Домой я прибежал к ужину. Все уже сидели за столом и молча ели. Никогда у нас не было так тоскливо, как в тот вечер.
Мама ушла в свою комнату. Сестры сидели за неприбранным столом и без конца повторяли, что хотят спать, но спать не ложились. Когда я был меньше, а им нужно было о чем-то поговорить с мамой, они силой загоняли меня в постель. Попробовали бы теперь. Я злорадно на них поглядывал, а потом сообразил: лечь спать — лучший способ узнать, о чем они хотят говорить с мамой.
В комнате потушили свет. Сестры ходили, прислушиваясь к моему дыханию, и в темноте белели их платья.
— По-моему, не спит, — шепотом сказала Нина. — Совершенно не слышно дыхания.
— Наоборот, — ответила Лена, — когда он спит, то очень тихо дышит.
Они не торопились отойти от моей кровати. Ничего, легкие у меня были достаточно вместительные. Потом Нина тихо позвала Сергея. Они ушли в мамину комнату и закрыли дверь. Пожалуйста. И при закрытой двери я все прекрасно слышал. Надо было только лечь на спину.
— Мама, разреши Володе поехать с нами, — это сказала Нина.
— Очень хорошо, — сказала мама. — Я уже начала думать, что вы совершенно очерствели. Пусть Володя едет, но домой он должен вернуться за неделю до начала занятий.
— Мама, мы хотим, чтобы Володя совсем уехал с нами, жил у нас…
— Вы сошли с ума. Нет, вы совсем сошли с ума.
— Мама, послушай, Володе у нас будет лучше. Ну что он здесь видит? А у нас строится новый город, огромный комбинат, работает столько интересных и разных людей…
— Уверена, эта блестящая идея принадлежит Сергею Николаевичу.
— Ошиблись, Надежда Александровна. Не мне — Лене. Правда, я давно об этом думал, но первым говорить не решался. А думал давно. Парню предстоит выбирать свой путь в жизни, а что он о жизни знает?

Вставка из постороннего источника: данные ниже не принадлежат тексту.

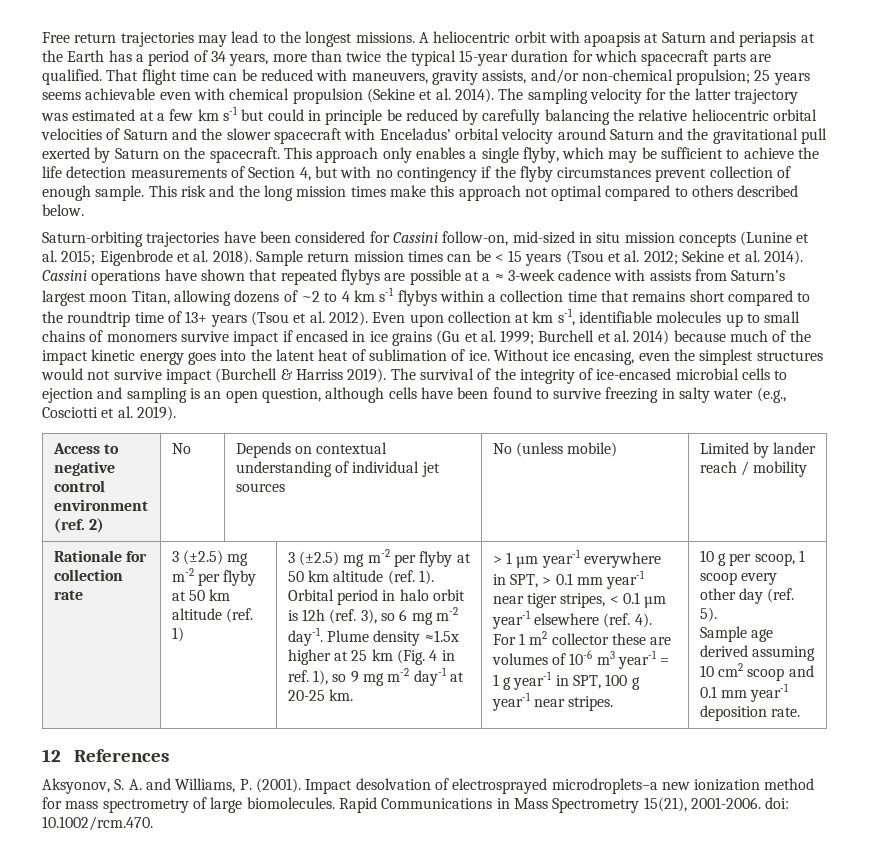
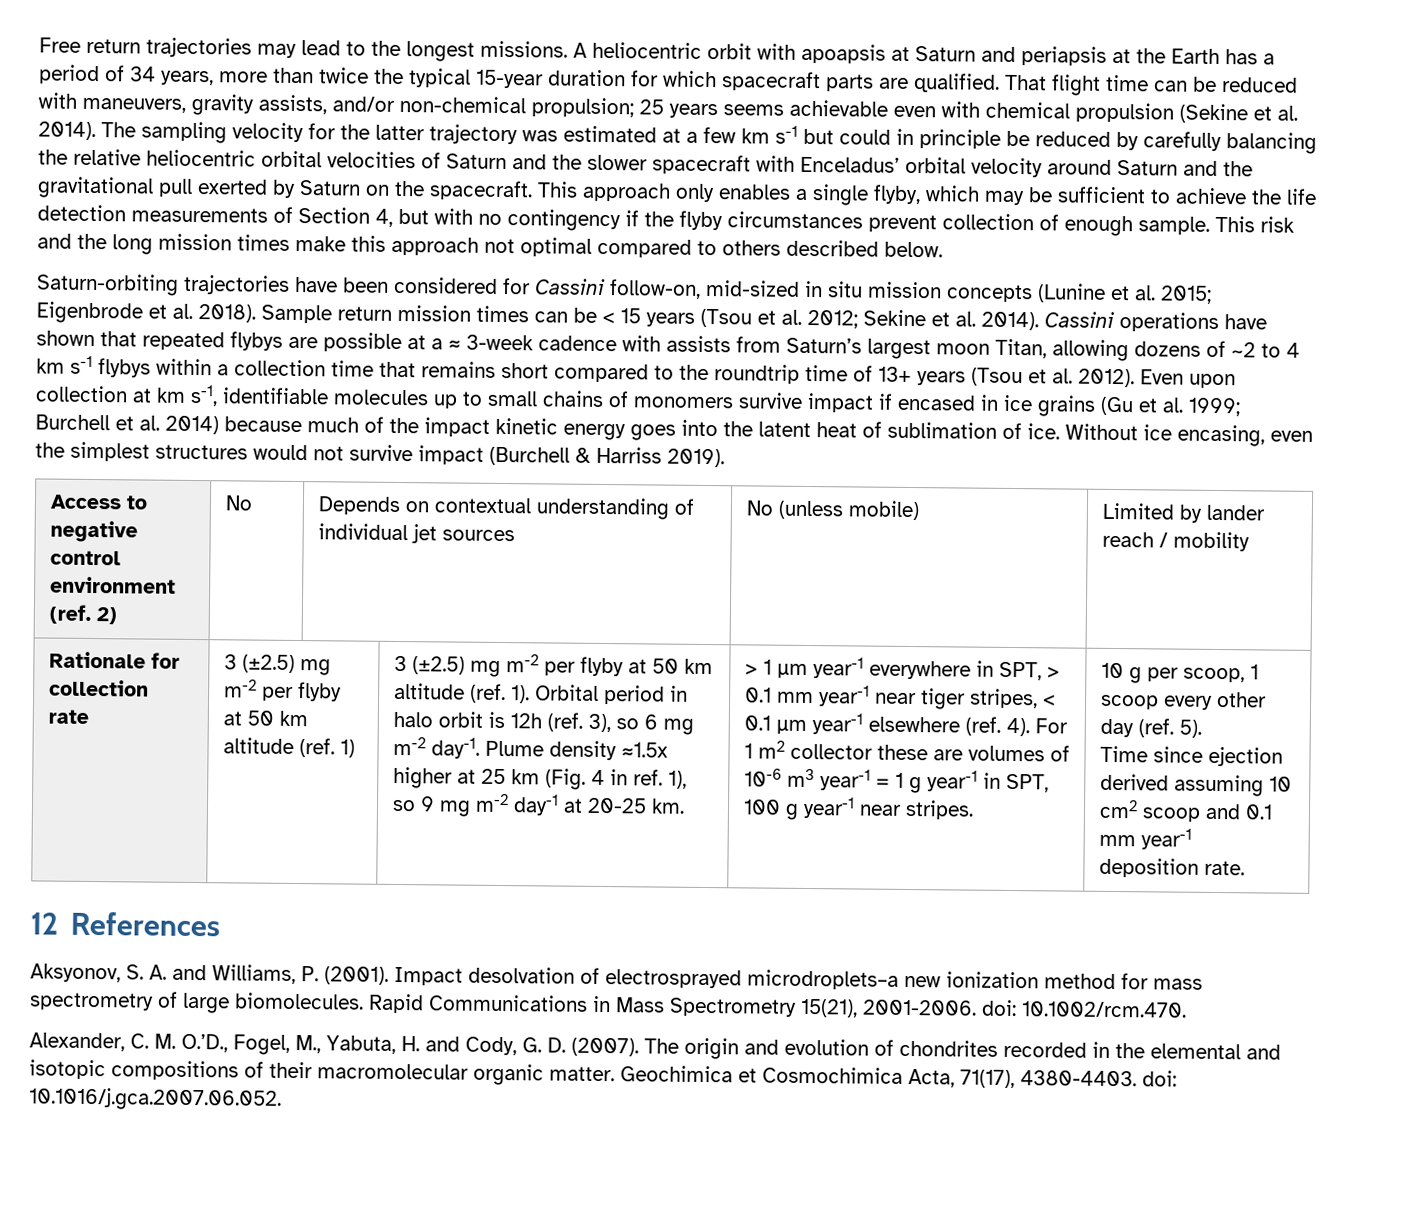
- The survival of the integrity of ice-encased microbial cells to ejection and sampling is an open question, although cells have been found to survive freezing in salty water (e.g., Cosciotti et al. 2019).
- Sample age derived assuming 10 cm2 scoop and 0.1 mm year-1 deposition rate.
+ Time since ejection derived assuming 10 cm2 scoop and 0.1 mm year-1 deposition rate.
+ Alexander, C. M. O.’D., Fogel, M., Yabuta, H. and Cody, G. D. (2007). The origin and evolution of chondrites recorded in the elemental and isotopic compositions of their macromolecular organic matter. Geochimica et Cosmochimica Acta, 71(17), 4380-4403. doi: 10.1016/j.gca.2007.06.052.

— Он уже выбрал свой путь не без вашей помощи. Он решил стать геологом. Я согласилась. Что вам еще надо? Кроме больших дел в жизни существуют мелочи. Их тоже кто-то должен делать. Они не менее нужны и требуют отдачи всех сил. Вы за размах, я тоже. Но пусть мой сын поймет и научится уважать людей, которые повседневно, из года в год выполняют незаметную, черновую работу — и выполняют так, как будто она первостепенной государственной важности.
— И никому не нужную ерунду можно делать с размахом, — сказал Сережа. — Дело не в размахе, а в пользе… Может быть, это действительно я вбил ему в голову стать геологом. Пусть теперь с другими людьми познакомится. Чем больше знаешь, тем легче выбрать то, что по душе.

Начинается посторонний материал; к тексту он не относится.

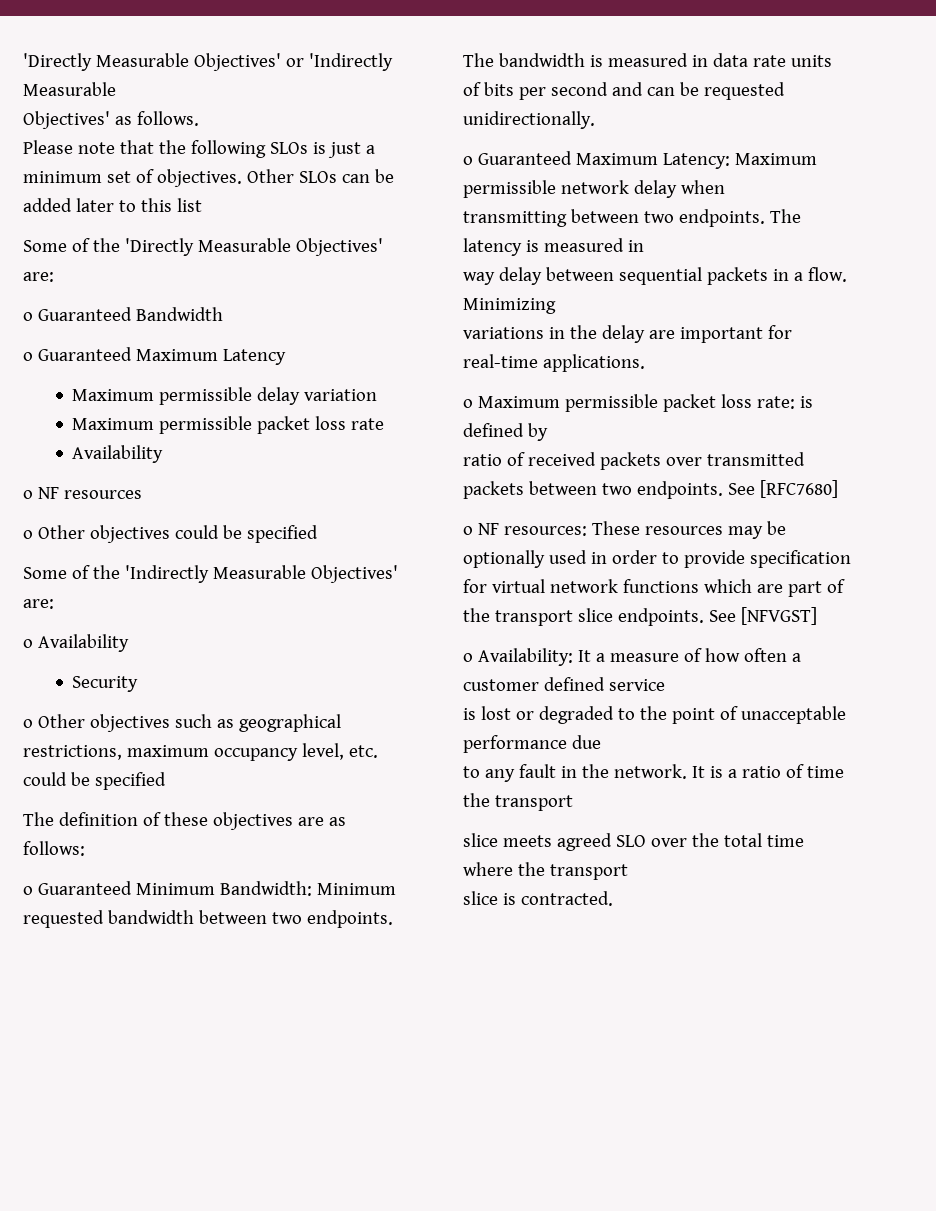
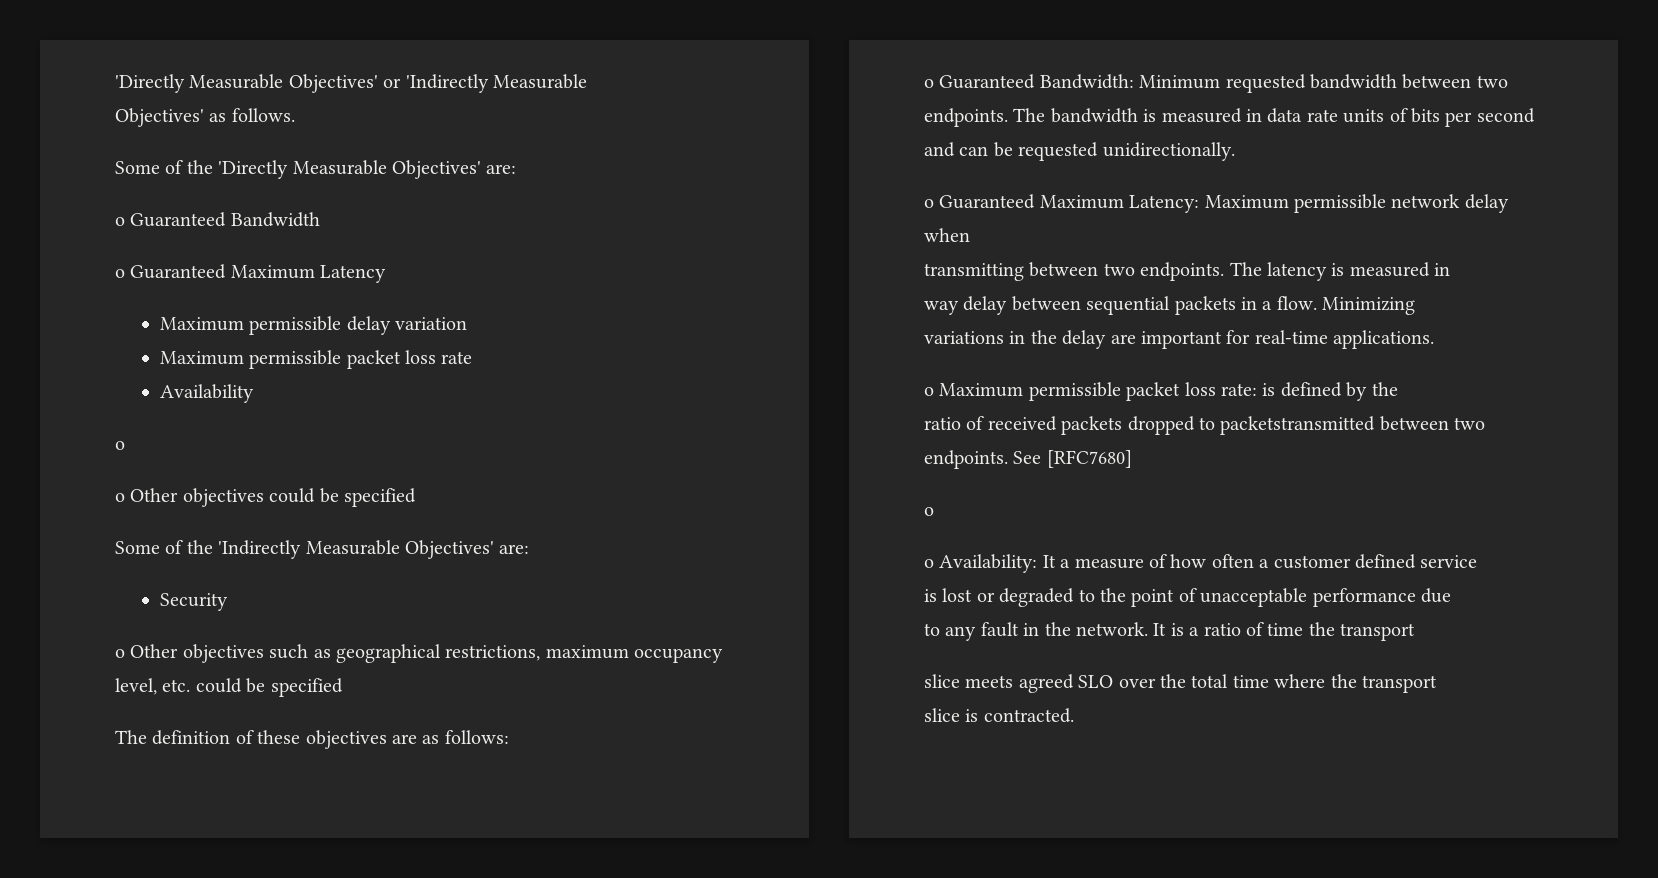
- Please note that the following SLOs is just a minimum set of objectives. Other SLOs can be added later to this list
  Maximum permissible packet loss rate
  Availability
- o NF resources
+ o
- o Availability
- o Guaranteed Minimum Bandwidth: Minimum requested bandwidth between two endpoints.
+ o Guaranteed Bandwidth: Minimum requested bandwidth between two endpoints.
- o Maximum permissible packet loss rate: is defined by
+ o Maximum permissible packet loss rate: is defined by the
- ratio of received packets over transmitted packets between two endpoints.
+ ratio of received packets dropped to packetstransmitted between two endpoints.
  See [RFC7680]
- o NF resources: These resources may be optionally used in order to provide specification for virtual network functions which are part of the transport slice endpoints. See [NFVGST]
+ o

— Мама, в тебе говорит личная обида. Так нельзя. — Это сказала Лена. Пока она молчала, все говорили спокойно. Удивительное существо Лена: стоило ей сказать несколько слов, и сразу поднималась буря. Мне больше не надо было напрягать слух: я слышал все так, как будто говорили рядом с моей кроватью.
— Обида? Какая обида? — спросила мама. — Неужели ты думаешь, я могу обижаться на то, что Дом может кому-то показаться бесполезной затеей?
— Мама, не притворяйся. — Это тоже сказала Лена.
— Вот что, мои милые дочери, идите спать. Я устала.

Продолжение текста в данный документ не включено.